|This picture poses more questions than it answers|
Foraging is great if you own a Danish restaurant. You get your team of foragers to pop down the local forest, pick a couple of kilos of grass and weeds and then arrange them tastefully on a plate. Idiots then come to your restaurant and pay you hundreds of pounds to go home hungry. Bigger idiots them come along and give you awards for excellence in cooking. Thank god that craft beer has not yet descended to this level of emperor’s new clothes.
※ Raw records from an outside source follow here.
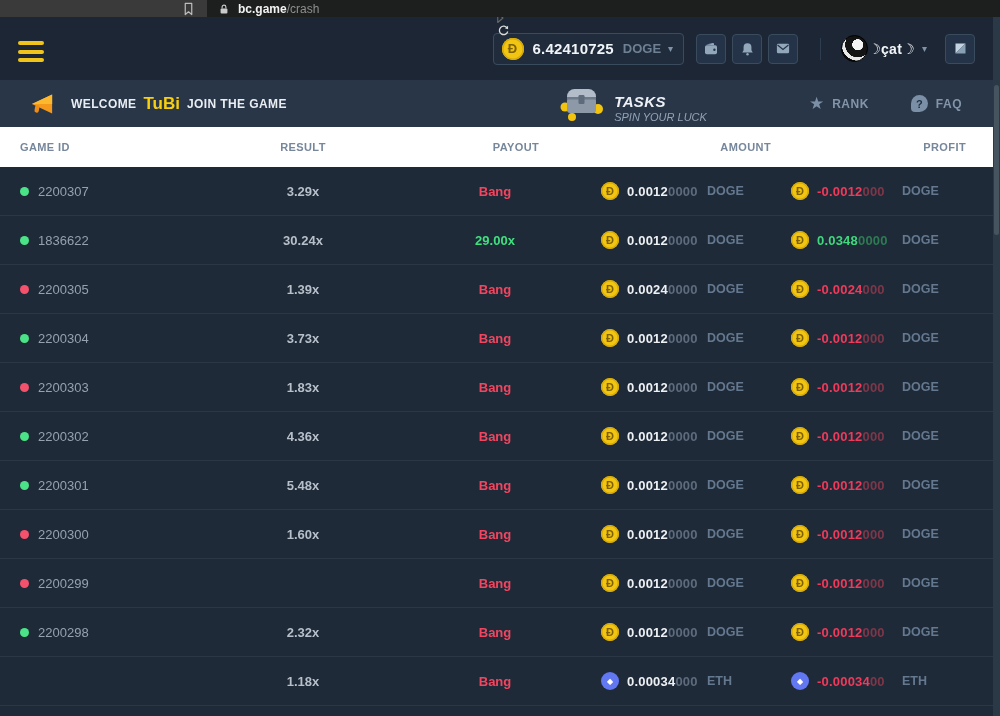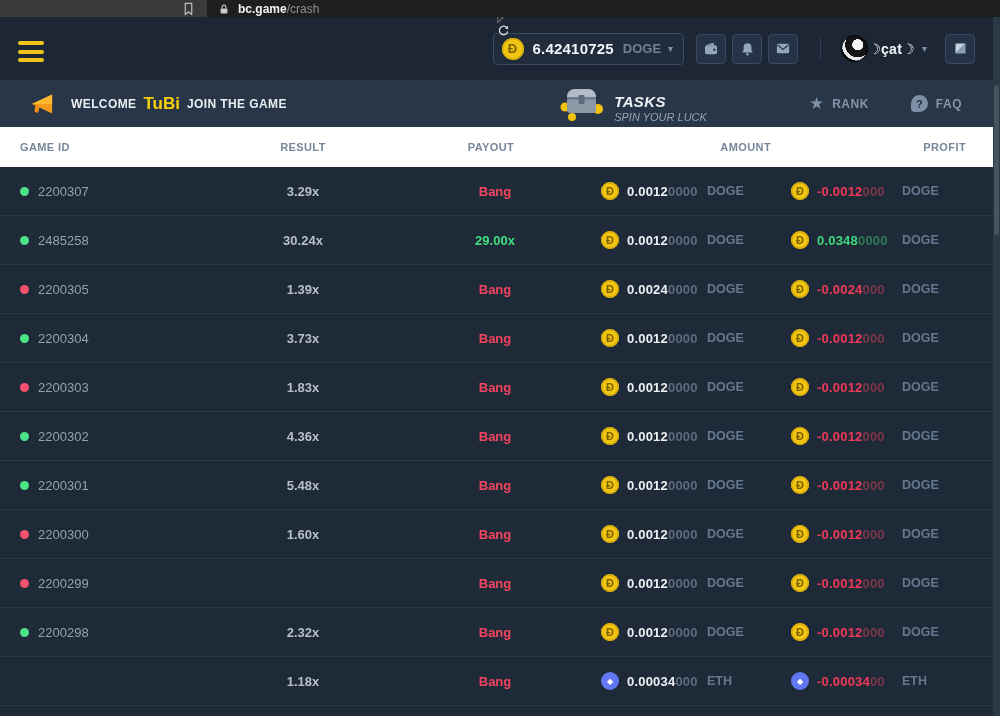--- a/index.html
+++ b/index.html
@@ -47,21 +47,21 @@
   .faq { display:flex; align-items:center; margin-left:42px; cursor:pointer; }
   .star-ic { color:#7b90a6; font-size:17px; line-height:1; }
   .q-ic { width:17px; height:17px; border-radius:50% 50% 50% 4px; background:#7b90a6; color:#223142; font-size:11px; font-weight:700; display:flex; align-items:center; justify-content:center; }
   .mini-label { color:#8495a9; font-size:12px; font-weight:700; margin-left:8px; letter-spacing:0.5px; }
 
   
   .thead { height:40px; background:#ffffff; position:relative; }
   .th { position:absolute; top:0; height:100%; display:flex; align-items:center; color:#76869b; font-size:11px; font-weight:700; letter-spacing:0.4px; }
   .th.c1 { left:20px; }
   .th.c2 { left:260px; width:86px; justify-content:center; }
-  .th.c3 { left:416px; width:150px; justify-content:center; }
+  .th.c3 { left:441px; width:150px; justify-content:center; }
   .th.c4 { left:601px; width:170px; justify-content:flex-end; }
   .th.c5 { left:791px; width:175px; justify-content:flex-end; }
 
   .trow { position:relative; height:49px; border-bottom:1px solid #2a3746; cursor:pointer; }
   .cell { position:absolute; top:0; height:100%; display:flex; align-items:center; }
   .cid { left:20px; }
   .dot { width:9px; height:9px; border-radius:50%; margin-right:9px; }
   .dot.green { background:#4be387; }
   .dot.red { background:#f4516c; }
   .idtext { color:#96a1b0; font-size:13px; }
@@ -230,21 +230,21 @@
     <div class="cell cprofit">
       <span class="coin doge">Đ</span>
       <span class="val"><b class="main neg">-0.0012</b><i class="dim neg-dim">000</i></span>
       <span class="cur">DOGE</span>
     </div>
   </div>
 
   <div class="trow">
     <div class="cell cid">
       <span class="dot green"></span>
-      <span class="idtext">2485258</span>
+      <span class="idtext">1836622</span>
     </div>
     <div class="cell cresult">30.24x</div>
     <div class="cell cpayout win">29.00x</div>
     <div class="cell camount">
       <span class="coin doge">Đ</span>
       <span class="val"><b class="main">0.0012</b><i class="dim">0000</i></span>
       <span class="cur">DOGE</span>
     </div>
     <div class="cell cprofit">
       <span class="coin doge">Đ</span>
If you are brewer in Cornwall and it’s December the proposition of foraging is a less attractive one. According to a very informative web site my trip into the wilds of North Cornwall should have yielded the delights of exciting herbs like sea beet, hairy bittercress, three cornered leak and moist mangina (I made the last one up). Even with this helpful guide I struggled. That was until my foraging expedition lead me to a clearing in the forest where, like a mirage, a range of potential brewing ingredients sat on a well-lit shelf under a sign saying fruit and veg.
The security guard didn’t seem to fully appreciate the concept of foraging for free food and after a short discussion I foraged via the self service till.
This brew would maybe be best undertaken in the summer when herbs are growing rather than rotting.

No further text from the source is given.